De acordo com o especialista, a hanseníase é causada pela bactéria Mycobacterium Leprae. A transmissão se dá de indivíduo para indivíduo, por germens eliminados pelo portador e que são inalados por outras pessoas, penetrando no organismo através da mucosa do nariz. Outra forma é o contato direto da pele com a ferida de doentes. “É necessário, entretanto, que este contato seja íntimo e prolongado para que haja contaminação, daí a necessidade de examinar sempre os familiares de pacientes com hanseníase. Felizmente, a maioria dos pacientes que têm contato com a bactéria não manifesta a doença, pois são capazes de eliminá-la por meio de suas defesas imunológicas”, explica.

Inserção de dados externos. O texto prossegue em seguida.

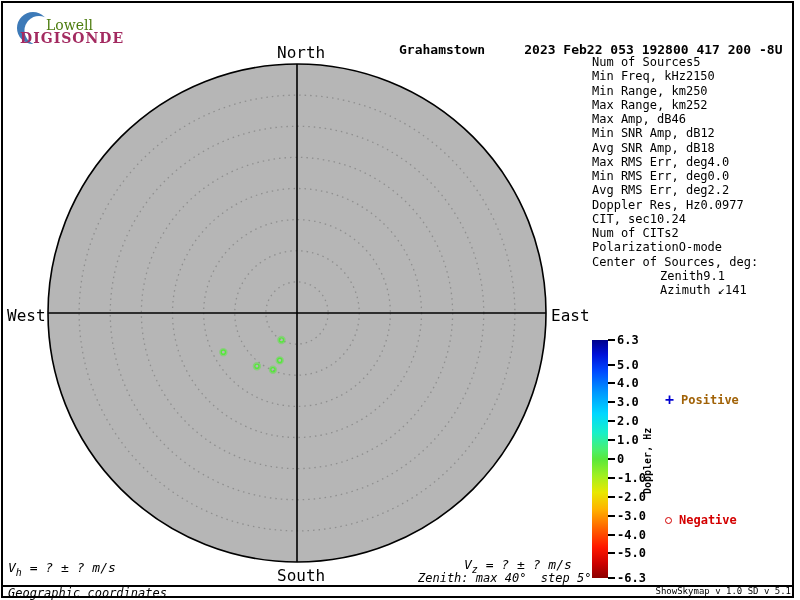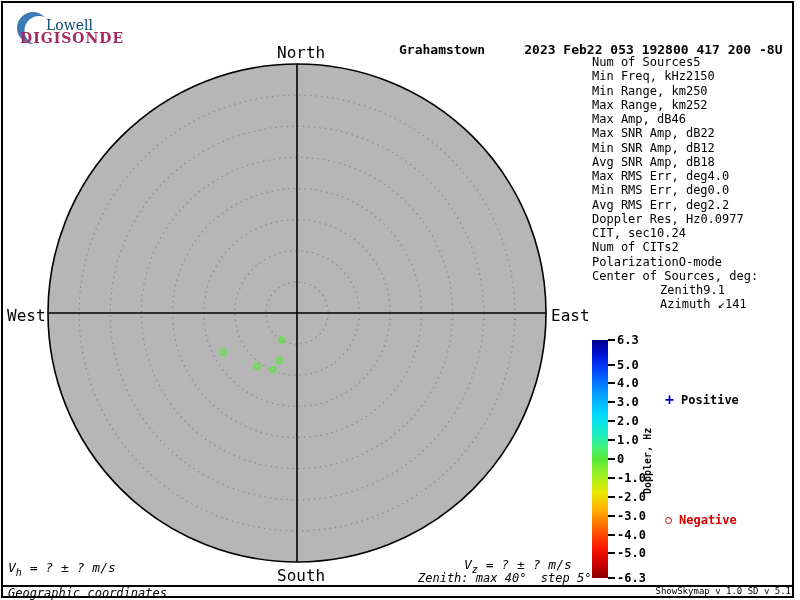--- a/index.html
+++ b/index.html
@@ -2,21 +2,21 @@
 <html><head>
 <meta charset="utf-8">
 <style>
   html,body{margin:0;padding:0;}
   body{width:800px;height:600px;position:relative;background:#ffffff;
        font-family:"DejaVu Sans Mono",monospace;color:#000;overflow:hidden;}
   .abs{position:absolute;}
   .frame{left:1px;top:1px;width:793px;height:597px;border:2px solid #000;box-sizing:border-box;}
   .separator{left:1px;top:585px;width:793px;height:2px;background:#000;}
   
-  .logo-lowell{left:46px;top:17px;font-family:"DejaVu Serif",serif;font-size:14px;color:#0c4a6e;}
+  .logo-lowell{left:46px;top:17px;font-family:"DejaVu Serif",serif;font-size:14px;color:#4d7c0f;}
   .logo-digisonde{left:20px;top:30px;font-family:"DejaVu Serif",serif;font-weight:bold;
                   font-size:14px;letter-spacing:1px;color:#a32a60;}
   
   .hdr{left:399px;top:7px;font-size:13px;font-weight:bold;line-height:17px;white-space:pre;}
   
   .compass{font-size:16px;font-weight:normal;}
   .c-north{left:277px;top:43px;}
   .c-south{left:277px;top:566px;}
   .c-west{left:7px;top:306px;width:37px;text-align:right;}
   .c-east{left:551px;top:306px;}
@@ -98,21 +98,20 @@
       <circle cx="226.9202173790273" cy="307.72841285614027" r="2.1" fill="none" stroke="#55e83a" stroke-width="1.4"></circle>
     </g>
 </svg>
 
 <div class="abs stats">
     <div class="stat-row"><span class="lbl">Num of Sources</span><span class="val">5</span></div>
     <div class="stat-row"><span class="lbl">Min Freq, kHz</span><span class="val">2150</span></div>
     <div class="stat-row"><span class="lbl">Min Range, km</span><span class="val">250</span></div>
     <div class="stat-row"><span class="lbl">Max Range, km</span><span class="val">252</span></div>
     <div class="stat-row"><span class="lbl">Max Amp, dB</span><span class="val">46</span></div>
-    <div class="stat-row"><span class="lbl">Max SNR Amp, dB</span><span class="val">22</span></div>
     <div class="stat-row"><span class="lbl">Min SNR Amp, dB</span><span class="val">12</span></div>
     <div class="stat-row"><span class="lbl">Avg SNR Amp, dB</span><span class="val">18</span></div>
     <div class="stat-row"><span class="lbl">Max RMS Err, deg</span><span class="val">4.0</span></div>
     <div class="stat-row"><span class="lbl">Min RMS Err, deg</span><span class="val">0.0</span></div>
     <div class="stat-row"><span class="lbl">Avg RMS Err, deg</span><span class="val">2.2</span></div>
     <div class="stat-row"><span class="lbl">Doppler Res, Hz</span><span class="val">0.0977</span></div>
     <div class="stat-row"><span class="lbl">CIT, sec</span><span class="val">10.24</span></div>
     <div class="stat-row"><span class="lbl">Num of CITs</span><span class="val">2</span></div>
     <div class="stat-row"><span class="lbl">Polarization</span><span class="val">O-mode</span></div>
     <div class="stat-row"><span class="lbl">Center of Sources, deg:</span><span class="val"></span></div>
@@ -146,21 +145,21 @@
     <div class="cbar-label" style="left: 617px; top: 528.556px;">-4.0</div>
     <div class="cbar-tick" style="left: 608px; top: 552.444px;"></div>
     <div class="cbar-label" style="left: 617px; top: 547.444px;">-5.0</div>
     <div class="cbar-tick" style="left: 608px; top: 577px;"></div>
     <div class="cbar-label" style="left: 617px; top: 572px;">-6.3</div>
   </div>
 <div class="abs doppler-label">Doppler, Hz</div>
 
 <div class="abs legend leg-pos">
   <span class="plus-mark" style="color:#0000d0">+</span>
-  <span style="color:#000000">Positive</span>
+  <span style="color:#a16207">Positive</span>
 </div>
 <div class="abs legend leg-neg">
   <span class="circ-mark" style="border-color:#d40000"></span>
   <span style="color:#d40000">Negative</span>
 </div>
 
 <div class="abs vel v-h"><i>V</i><sub>h</sub><span> =  ? ±  ? m/s</span></div>
 <div class="abs vel v-z"><i>V</i><sub>z</sub><span> =  ? ±  ? m/s</span></div>
 <div class="abs zenith-note">Zenith: max 40°  step 5°</div>
 <div class="abs separator"></div>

Chebabo descreve que o tempo de incubação varia de dois a cinco anos. Um dos primeiros efeitos da lepra, devido ao acometimento dos nervos, é a perda da sensação térmica, definida como a incapacidade de diferenciação entre o quente e o frio no local afetado.

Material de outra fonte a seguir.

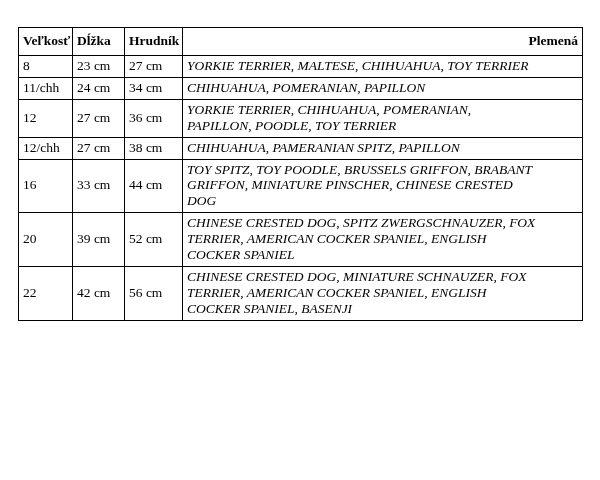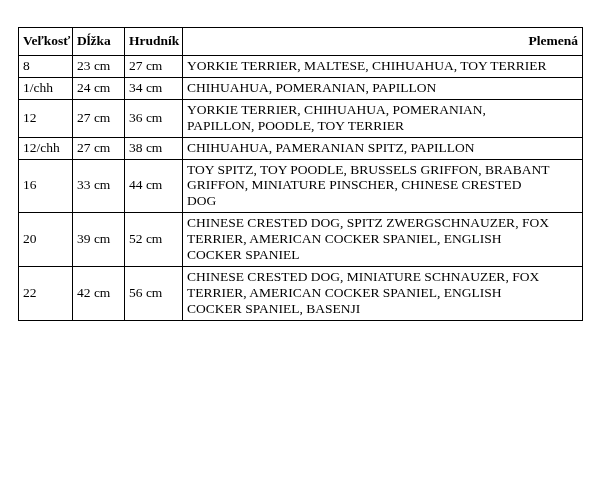--- a/index.html
+++ b/index.html
@@ -50,20 +50,21 @@
   }
   .size-table thead th.breeds-head {
     text-align: right;
     margin-top: 8px;
   }
   .cell-size, .cell-len, .cell-chest {
     white-space: nowrap;
   }
   .cell-breed {
     white-space: pre-line;
+    font-style: italic;
   }
 </style>
 </head>
 <body>
 
 <div class="page">
   <table class="size-table">
     <colgroup>
       <col class="c-size">
       <col class="c-len">
@@ -79,21 +80,21 @@
       </tr>
     </thead>
     <tbody>
       <tr>
         <td class="cell-size">8</td>
         <td class="cell-len">23 cm</td>
         <td class="cell-chest">27 cm</td>
         <td class="cell-breed">YORKIE TERRIER, MALTESE, CHIHUAHUA, TOY TERRIER</td>
       </tr>
       <tr>
-        <td class="cell-size">1/chh</td>
+        <td class="cell-size">11/chh</td>
         <td class="cell-len">24 cm</td>
         <td class="cell-chest">34 cm</td>
         <td class="cell-breed">CHIHUAHUA, POMERANIAN, PAPILLON</td>
       </tr>
       <tr>
         <td class="cell-size">12</td>
         <td class="cell-len">27 cm</td>
         <td class="cell-chest">36 cm</td>
         <td class="cell-breed">YORKIE TERRIER, CHIHUAHUA, POMERANIAN,
 PAPILLON, POODLE, TOY TERRIER</td>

O infectologista prescreve que o diagnóstico da doença é clínico e laboratorial. Onde a lepra é endêmica e não se dispõe de recursos laboratoriais, o diagnóstico é feito somente pelos sintomas. Um raspado realizado para identificar o bacilo pode ser feito nos lóbulos das orelhas e dos cotovelos. Também é útil para o diagnóstico a pesquisa direta dos bacilos nas linfas.

O doutor alerta que procurar um médico aos primeiros sinais da doença é fundamental para a indicação do melhor tratamento para cada caso. “A hanseníase tem cura. A terapêutica no Brasil é feita nos Centros Municipais de Saúde (Postos de Saúde) e os medicamentos são fornecidos gratuitamente aos pacientes, que são acompanhados durante todo o tratamento”, afirma.

O infectologista lembra que uma das formas de prevenção da hanseníase consiste no diagnóstico e tratamento precoces, para que os pacientes não transmitam a doença. “Indivíduos que convivem com pacientes contaminados devem ter uma proteção mais específica e receber a vacina contra tuberculose (BCG). Ambientes lotados, condições ruins de higiene e desnutrição também favorecem a disseminação do bacilo”, finaliza.